Das Werk „SISYPHOS“ der Künstlergruppe ap7 im Kunsthaus Klosters beschreibt diesen paradoxen Zustand. Ein schwarzer Teppich hängt an der Wand, einen Teil des Bodens bedeckend. Er besteht aus ineinander verwobenen Schlaufen aus Kunstfilz, den Eindruck einer bedrohlichen Masse erweckend, die sich unkontrolliert im Raum ausbreitet. Das Kunstwerk könnte auf die Steilhänge der Walser anspielen, die immer wieder von neuem gemäht werden müssen, bis heute.

 

Der Ausstellungstext liefert eine weitere Erklärung: Der Behang steht für die Steinschlag- und Lawinenschutznetze, die angebracht und beständig gewartet werden müssen, um das Dorf vor Naturgewalten zu schützen.

Trotz der Gefahr, welche das Netz signalisiert, ermutigt es dazu, niemals aufzugeben, weiterzuarbeiten, sich zu bewegen, auch wenn der Bewegungsspielraum gerade eng scheint, der Grat schmal, und das Risiko mitschwingt, einzubrechen, überrollt zu werden, erschlagen von zu viel Welt, die sich dagegen sträubt, in Kunst verwandelt zu werden…

 

Das Aufschieben aber ist eine masochistische Lust. Sie vergrössert den Graben zwischen mir als Autorin und dem Text. Ich meine, der Angst vor dem Scheitern ein Schnippchen schlagen zu können, indem ich mich der Vergnügung hingebe. Den Spass werde ich allerdings nicht geniessen können, solange meine Arbeit nicht getan ist. Und dennoch probiere ich es immer wieder – der Angst zu entkommen, vor der Arbeit davonzurennen, die in mir diese Angst zu versagen, auslöst.

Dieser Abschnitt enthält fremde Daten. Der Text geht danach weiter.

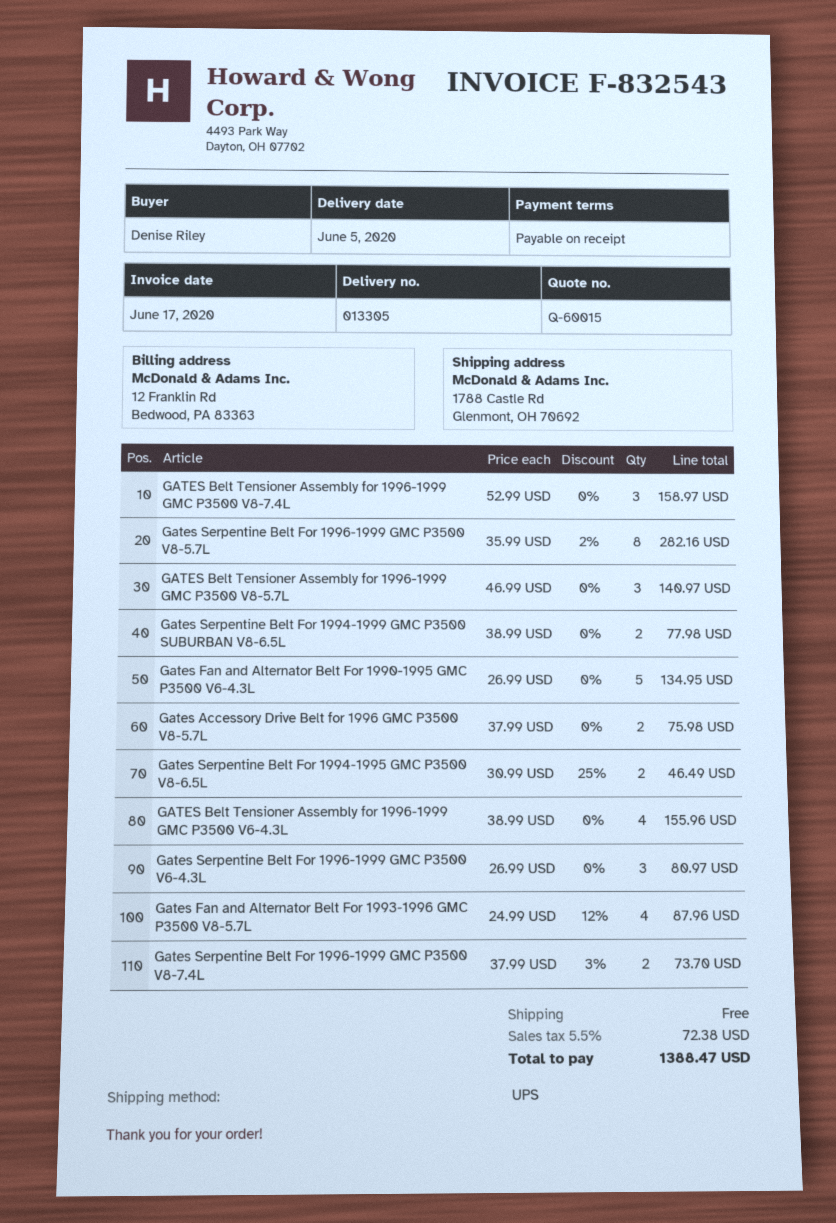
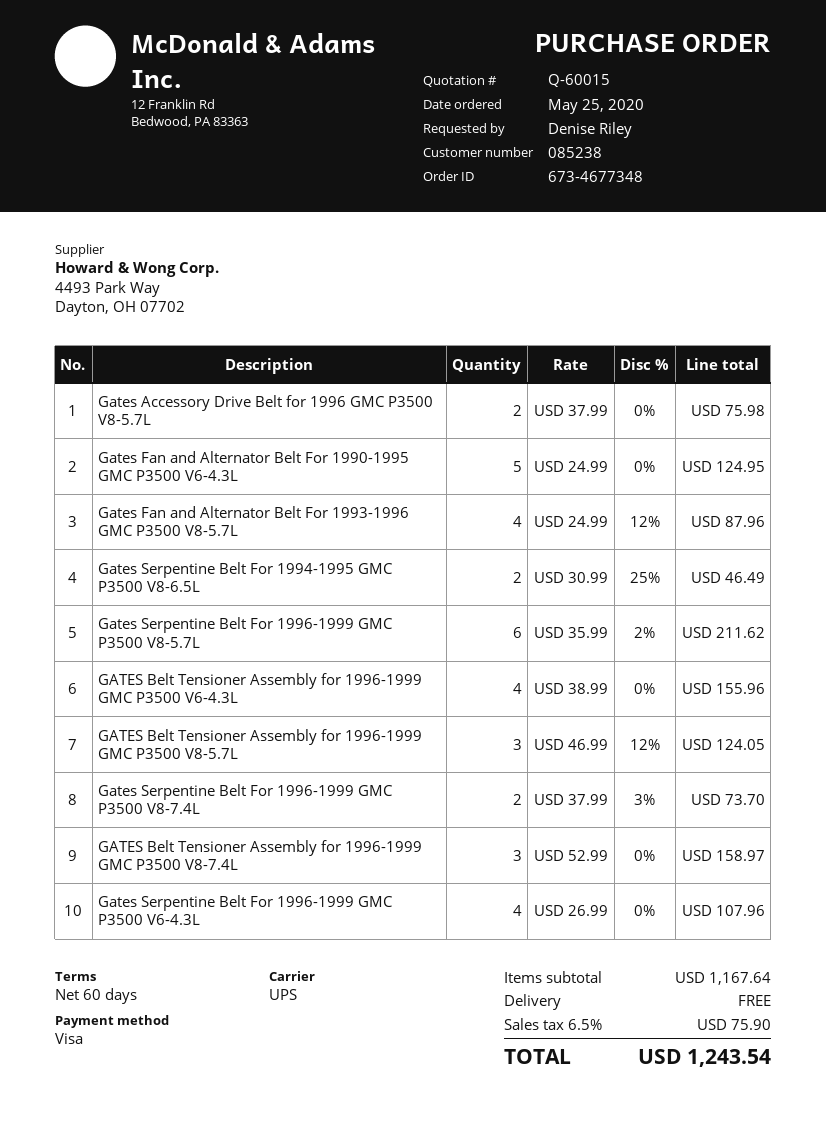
payment terms: on receipt -> 60 days
Gates Serpentine Belt For 1996-1999 GMC P3500 V8-5.7L: 8 x 35.99 - 2% = 282.16 -> 6 x 35.99 - 2% = 211.62
GATES Belt Tensioner Assembly for 1996-1999 GMC P3500 V8-5.7L: 3 x 46.99 = 140.97 -> 3 x 46.99 - 12% = 124.05
Gates Serpentine Belt For 1994-1999 GMC P3500 SUBURBAN V8-6.5L: 2 x 38.99 = 77.98 -> none
Gates Fan and Alternator Belt For 1990-1995 GMC P3500 V6-4.3L: 5 x 26.99 = 134.95 -> 5 x 24.99 = 124.95
Gates Serpentine Belt For 1996-1999 GMC P3500 V6-4.3L: 3 x 26.99 = 80.97 -> 4 x 26.99 = 107.96
tax: 5.5% = 72.38 -> 6.5% = 75.90
total: 1388.47 -> 1243.54

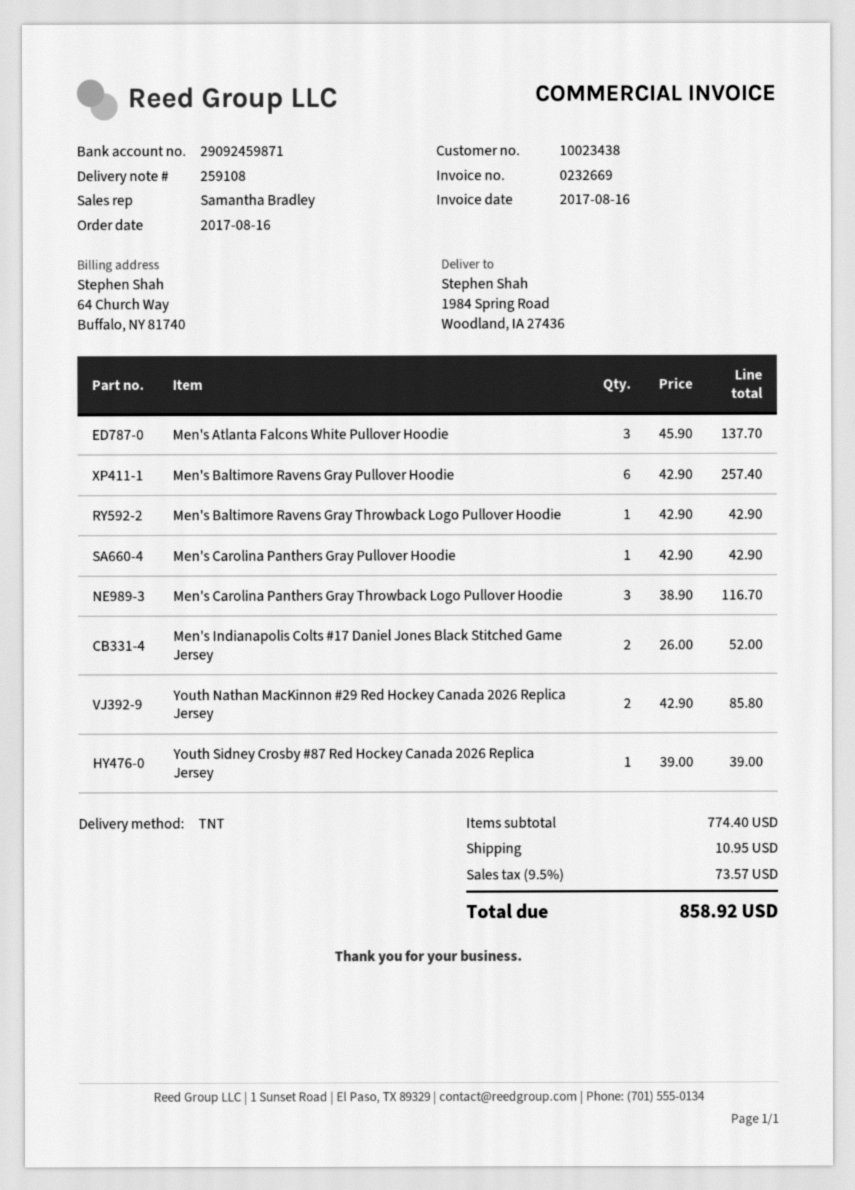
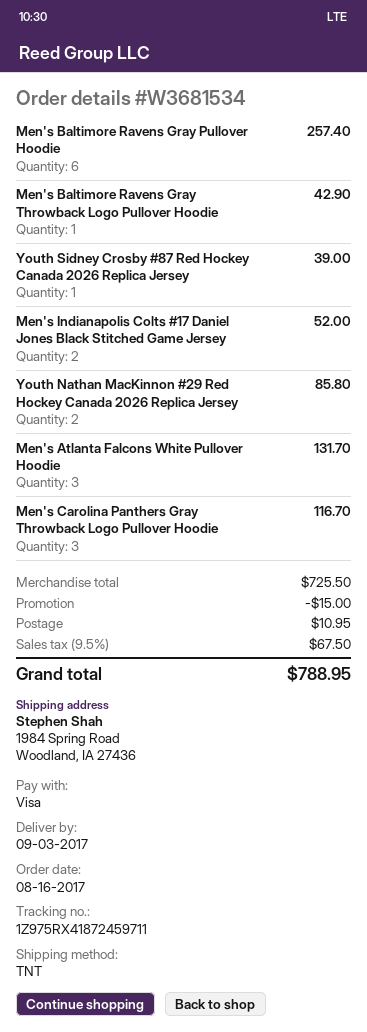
Men's Atlanta Falcons White Pullover Hoodie: 3 for 137.70 -> 3 for 131.70
Men's Carolina Panthers Gray Pullover Hoodie: 1 for 42.90 -> none
subtotal: 774.40 -> 725.50
discount: none -> 15.00
tax: 9.5% = 73.57 -> 9.5% = 67.50
total: 858.92 -> 788.95

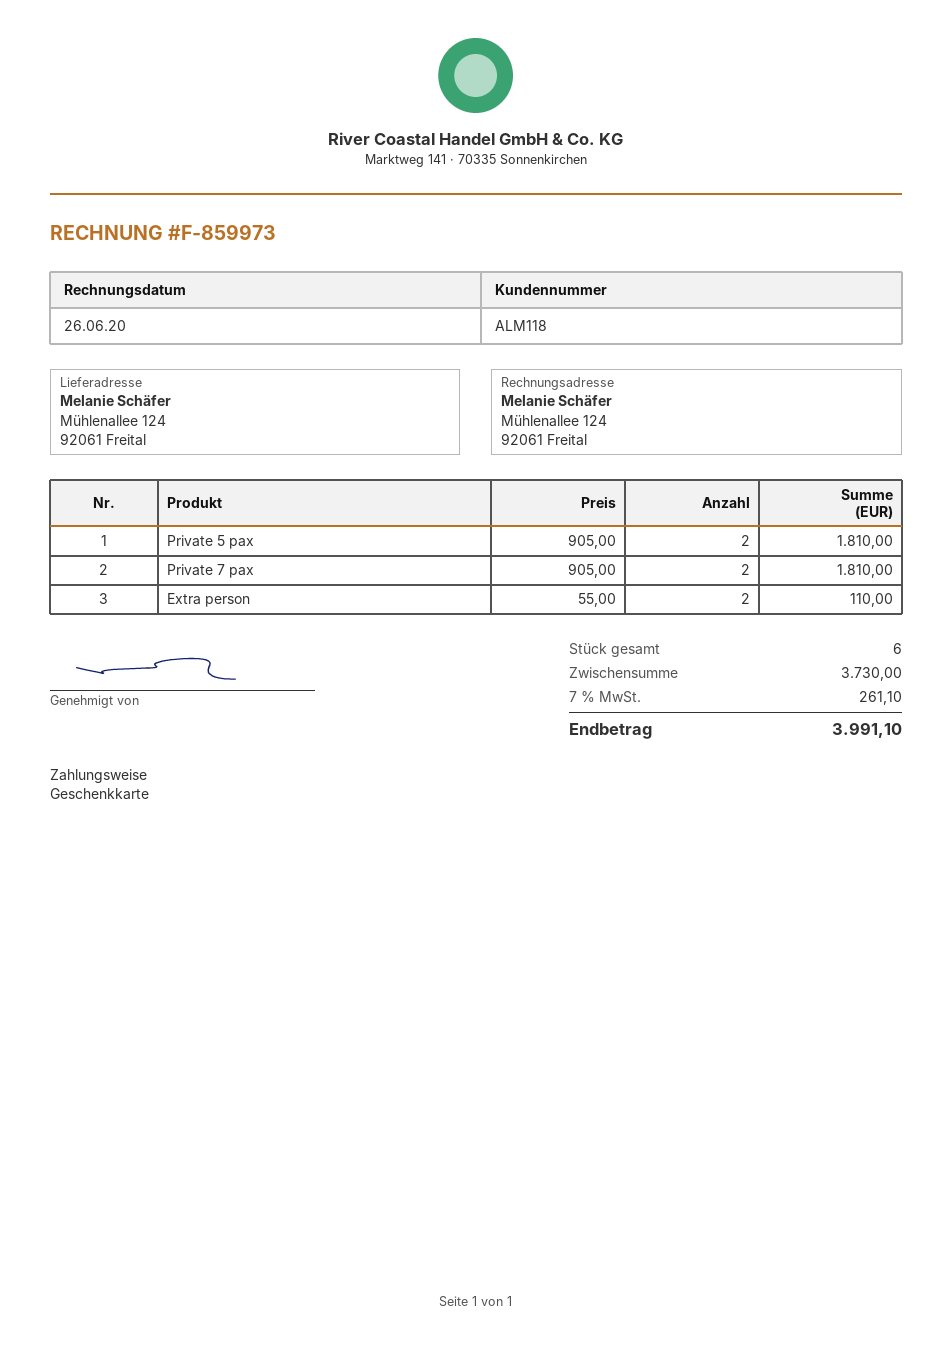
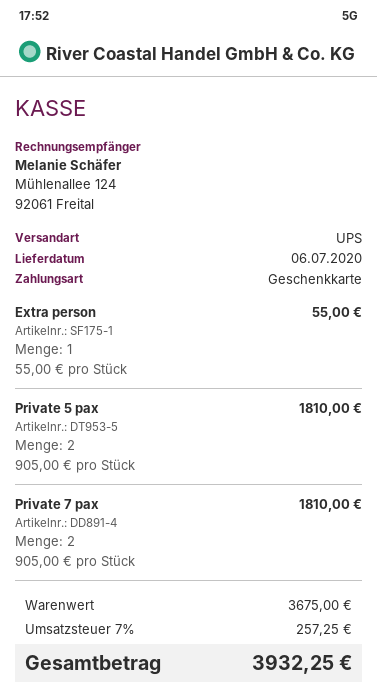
Extra person: 2 x 55.00 = 110.00 -> 1 x 55.00 = 55.00
subtotal: 3730.00 -> 3675.00
tax: 7% = 261.10 -> 7% = 257.25
total: 3991.10 -> 3932.25

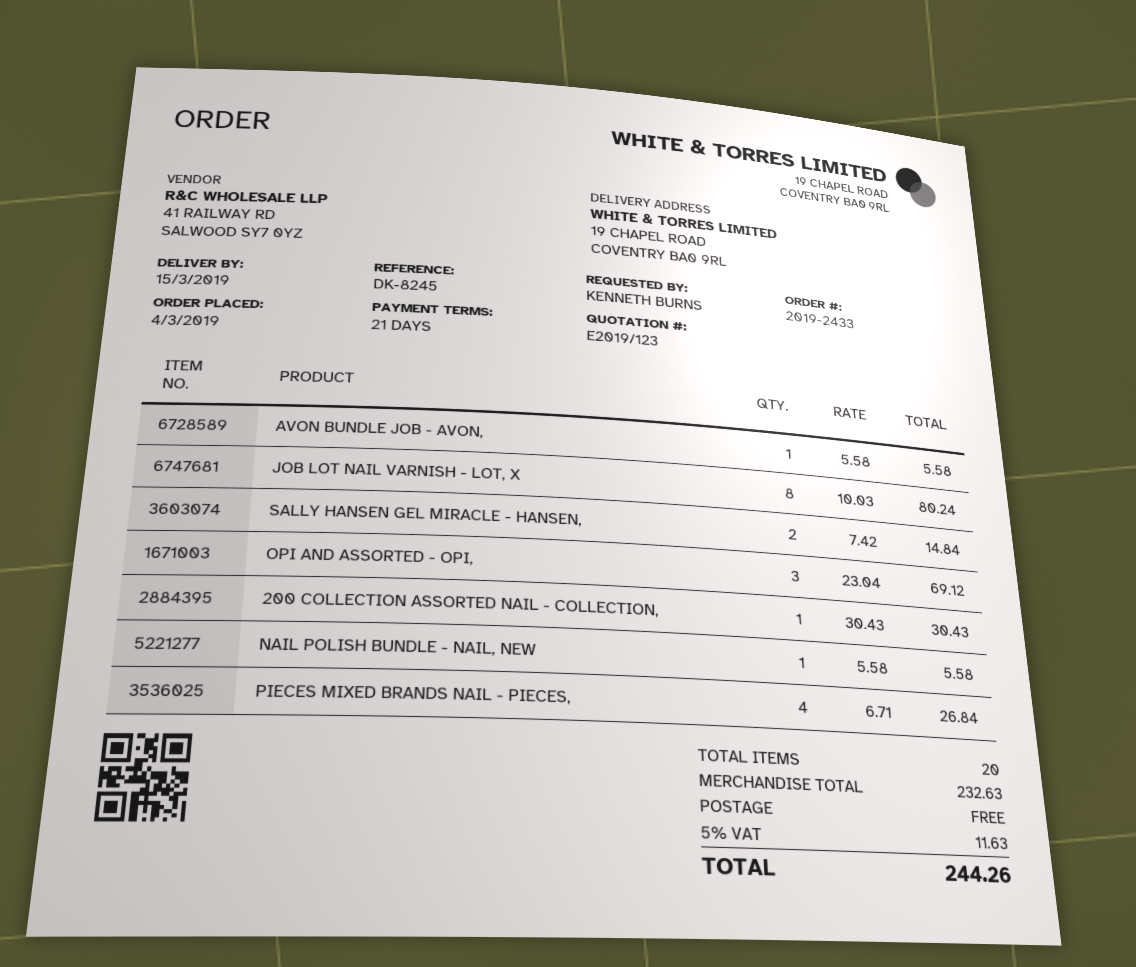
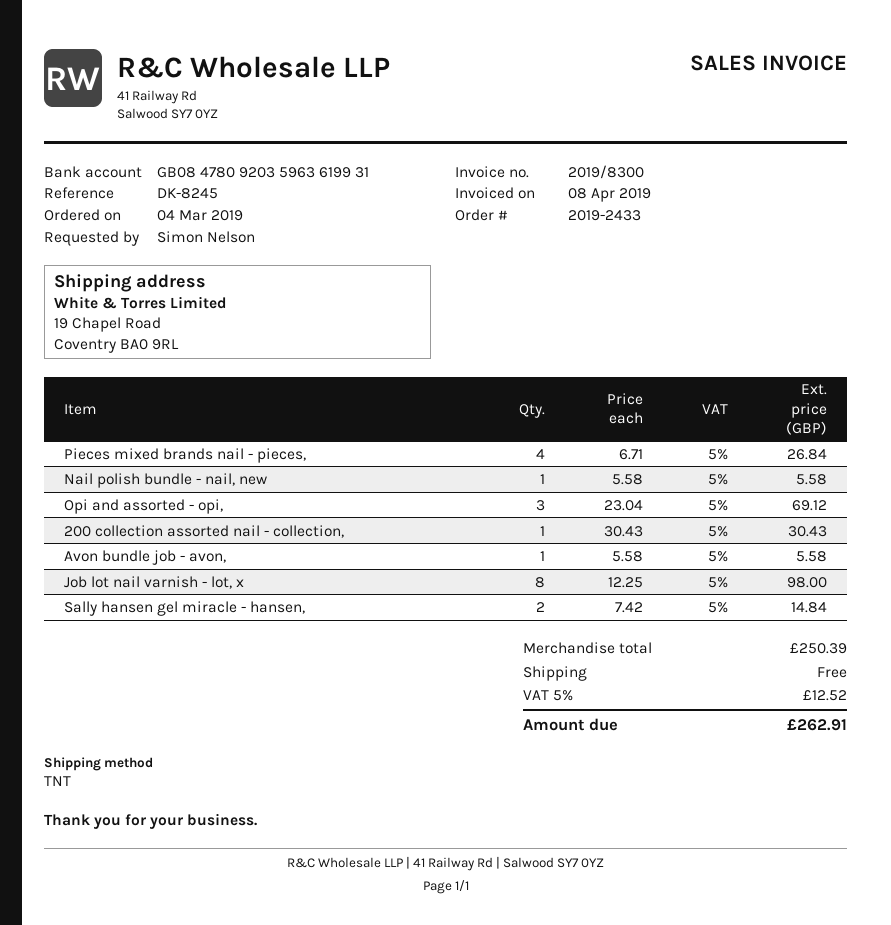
ordered by: KENNETH BURNS -> Simon Nelson
JOB LOT NAIL VARNISH - LOT, X: 8 x 10.03 = 80.24 -> 8 x 12.25 = 98.00
subtotal: 232.63 -> 250.39
tax: 5% = 11.63 -> 5% = 12.52
total: 244.26 -> 262.91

Der Spiessroutenlauf hört jedoch niemals auf, da die Arbeit kein Ende nimmt – und die Vergnügung ewig lockt…

Es gibt aber auch geschützte Orte, Momente des Glücks, wenn die innere Wildheuerin das Tagwerk vollbracht hat, die Sonne hinter dem Grat verschwindet und auf dem Feuer in schwindelerregender Höhe die Polenta brutzelt.